[Data under study — start]

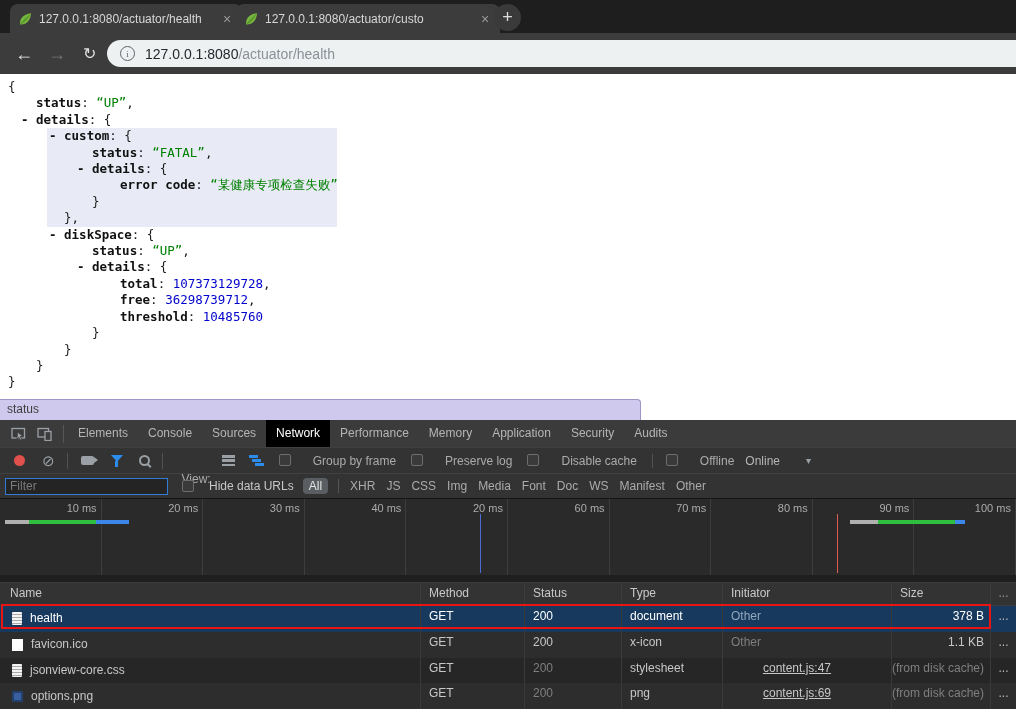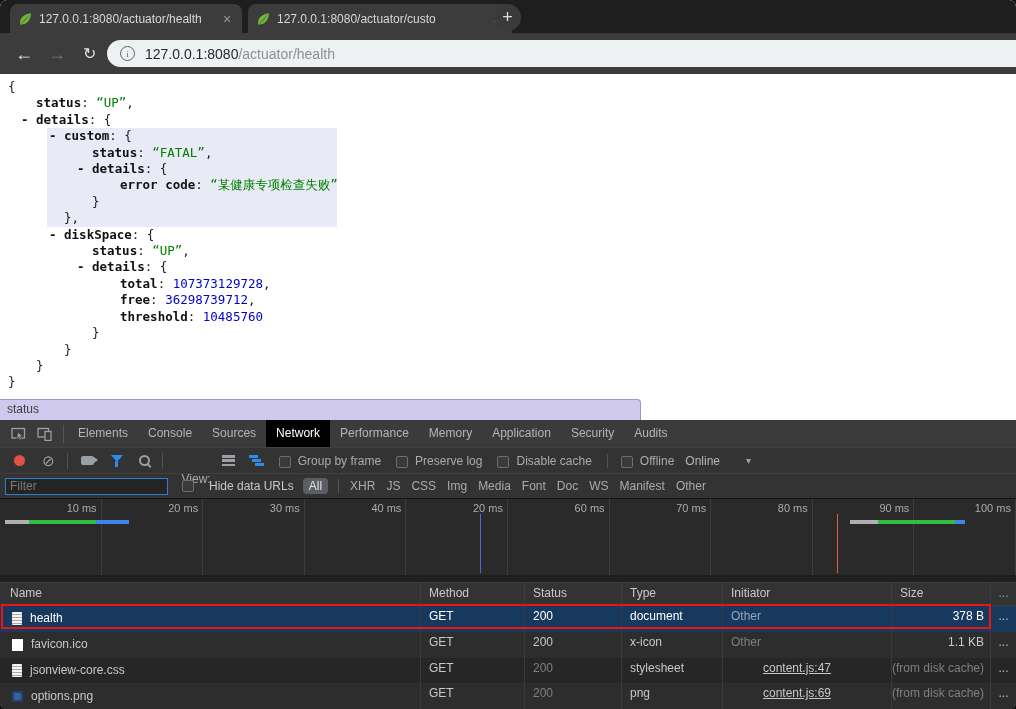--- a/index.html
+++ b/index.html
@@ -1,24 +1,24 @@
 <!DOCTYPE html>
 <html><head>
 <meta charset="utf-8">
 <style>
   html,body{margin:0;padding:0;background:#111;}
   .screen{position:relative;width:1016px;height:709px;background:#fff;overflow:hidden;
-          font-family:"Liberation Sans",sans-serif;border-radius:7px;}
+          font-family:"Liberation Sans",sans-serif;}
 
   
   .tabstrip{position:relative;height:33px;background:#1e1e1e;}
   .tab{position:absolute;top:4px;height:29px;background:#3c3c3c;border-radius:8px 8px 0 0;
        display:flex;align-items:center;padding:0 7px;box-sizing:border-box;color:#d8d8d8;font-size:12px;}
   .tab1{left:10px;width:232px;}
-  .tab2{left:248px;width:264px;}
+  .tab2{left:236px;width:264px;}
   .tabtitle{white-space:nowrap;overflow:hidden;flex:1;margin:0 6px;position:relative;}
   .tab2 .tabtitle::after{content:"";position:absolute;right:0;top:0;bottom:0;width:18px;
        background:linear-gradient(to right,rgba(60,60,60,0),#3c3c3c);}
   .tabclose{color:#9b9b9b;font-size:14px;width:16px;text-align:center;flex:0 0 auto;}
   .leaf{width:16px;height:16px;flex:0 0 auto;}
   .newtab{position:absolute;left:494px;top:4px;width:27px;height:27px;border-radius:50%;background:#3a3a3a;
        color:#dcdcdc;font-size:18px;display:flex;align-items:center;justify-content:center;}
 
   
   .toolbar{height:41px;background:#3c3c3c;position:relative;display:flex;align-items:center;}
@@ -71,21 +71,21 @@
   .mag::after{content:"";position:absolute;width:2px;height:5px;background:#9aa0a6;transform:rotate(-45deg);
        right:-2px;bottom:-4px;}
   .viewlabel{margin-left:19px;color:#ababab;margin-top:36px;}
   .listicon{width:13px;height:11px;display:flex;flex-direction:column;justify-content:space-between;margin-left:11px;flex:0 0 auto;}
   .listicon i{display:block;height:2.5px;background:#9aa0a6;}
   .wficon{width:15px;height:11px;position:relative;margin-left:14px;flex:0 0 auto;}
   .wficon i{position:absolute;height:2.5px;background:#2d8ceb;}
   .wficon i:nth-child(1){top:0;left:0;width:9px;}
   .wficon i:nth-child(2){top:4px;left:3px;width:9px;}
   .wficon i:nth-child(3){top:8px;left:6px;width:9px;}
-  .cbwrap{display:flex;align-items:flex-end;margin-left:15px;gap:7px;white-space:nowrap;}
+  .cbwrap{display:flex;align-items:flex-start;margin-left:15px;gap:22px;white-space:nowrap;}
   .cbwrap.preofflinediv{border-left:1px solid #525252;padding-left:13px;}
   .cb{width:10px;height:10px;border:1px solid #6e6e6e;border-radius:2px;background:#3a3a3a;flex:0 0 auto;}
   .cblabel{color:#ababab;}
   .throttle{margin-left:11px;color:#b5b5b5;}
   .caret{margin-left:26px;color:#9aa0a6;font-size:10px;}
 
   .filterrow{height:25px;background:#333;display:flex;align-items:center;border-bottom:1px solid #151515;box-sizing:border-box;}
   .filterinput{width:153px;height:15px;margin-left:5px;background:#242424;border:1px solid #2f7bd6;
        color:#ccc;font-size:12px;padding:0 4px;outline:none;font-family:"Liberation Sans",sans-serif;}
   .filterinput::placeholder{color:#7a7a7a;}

[Data under study — finish]

Task objective:
Retype every record above word for word, leaving out any pictures.

Response:
--- a/index.html
+++ b/index.html
@@ -1,24 +1,24 @@
 <!DOCTYPE html>
 <html><head>
 <meta charset="utf-8">
 <style>
   html,body{margin:0;padding:0;background:#111;}
   .screen{position:relative;width:1016px;height:709px;background:#fff;overflow:hidden;
-          font-family:"Liberation Sans",sans-serif;border-radius:7px;}
+          font-family:"Liberation Sans",sans-serif;}
 
   
   .tabstrip{position:relative;height:33px;background:#1e1e1e;}
   .tab{position:absolute;top:4px;height:29px;background:#3c3c3c;border-radius:8px 8px 0 0;
        display:flex;align-items:center;padding:0 7px;box-sizing:border-box;color:#d8d8d8;font-size:12px;}
   .tab1{left:10px;width:232px;}
-  .tab2{left:248px;width:264px;}
+  .tab2{left:236px;width:264px;}
   .tabtitle{white-space:nowrap;overflow:hidden;flex:1;margin:0 6px;position:relative;}
   .tab2 .tabtitle::after{content:"";position:absolute;right:0;top:0;bottom:0;width:18px;
        background:linear-gradient(to right,rgba(60,60,60,0),#3c3c3c);}
   .tabclose{color:#9b9b9b;font-size:14px;width:16px;text-align:center;flex:0 0 auto;}
   .leaf{width:16px;height:16px;flex:0 0 auto;}
   .newtab{position:absolute;left:494px;top:4px;width:27px;height:27px;border-radius:50%;background:#3a3a3a;
        color:#dcdcdc;font-size:18px;display:flex;align-items:center;justify-content:center;}
 
   
   .toolbar{height:41px;background:#3c3c3c;position:relative;display:flex;align-items:center;}
@@ -71,21 +71,21 @@
   .mag::after{content:"";position:absolute;width:2px;height:5px;background:#9aa0a6;transform:rotate(-45deg);
        right:-2px;bottom:-4px;}
   .viewlabel{margin-left:19px;color:#ababab;margin-top:36px;}
   .listicon{width:13px;height:11px;display:flex;flex-direction:column;justify-content:space-between;margin-left:11px;flex:0 0 auto;}
   .listicon i{display:block;height:2.5px;background:#9aa0a6;}
   .wficon{width:15px;height:11px;position:relative;margin-left:14px;flex:0 0 auto;}
   .wficon i{position:absolute;height:2.5px;background:#2d8ceb;}
   .wficon i:nth-child(1){top:0;left:0;width:9px;}
   .wficon i:nth-child(2){top:4px;left:3px;width:9px;}
   .wficon i:nth-child(3){top:8px;left:6px;width:9px;}
-  .cbwrap{display:flex;align-items:flex-end;margin-left:15px;gap:7px;white-space:nowrap;}
+  .cbwrap{display:flex;align-items:flex-start;margin-left:15px;gap:22px;white-space:nowrap;}
   .cbwrap.preofflinediv{border-left:1px solid #525252;padding-left:13px;}
   .cb{width:10px;height:10px;border:1px solid #6e6e6e;border-radius:2px;background:#3a3a3a;flex:0 0 auto;}
   .cblabel{color:#ababab;}
   .throttle{margin-left:11px;color:#b5b5b5;}
   .caret{margin-left:26px;color:#9aa0a6;font-size:10px;}
 
   .filterrow{height:25px;background:#333;display:flex;align-items:center;border-bottom:1px solid #151515;box-sizing:border-box;}
   .filterinput{width:153px;height:15px;margin-left:5px;background:#242424;border:1px solid #2f7bd6;
        color:#ccc;font-size:12px;padding:0 4px;outline:none;font-family:"Liberation Sans",sans-serif;}
   .filterinput::placeholder{color:#7a7a7a;}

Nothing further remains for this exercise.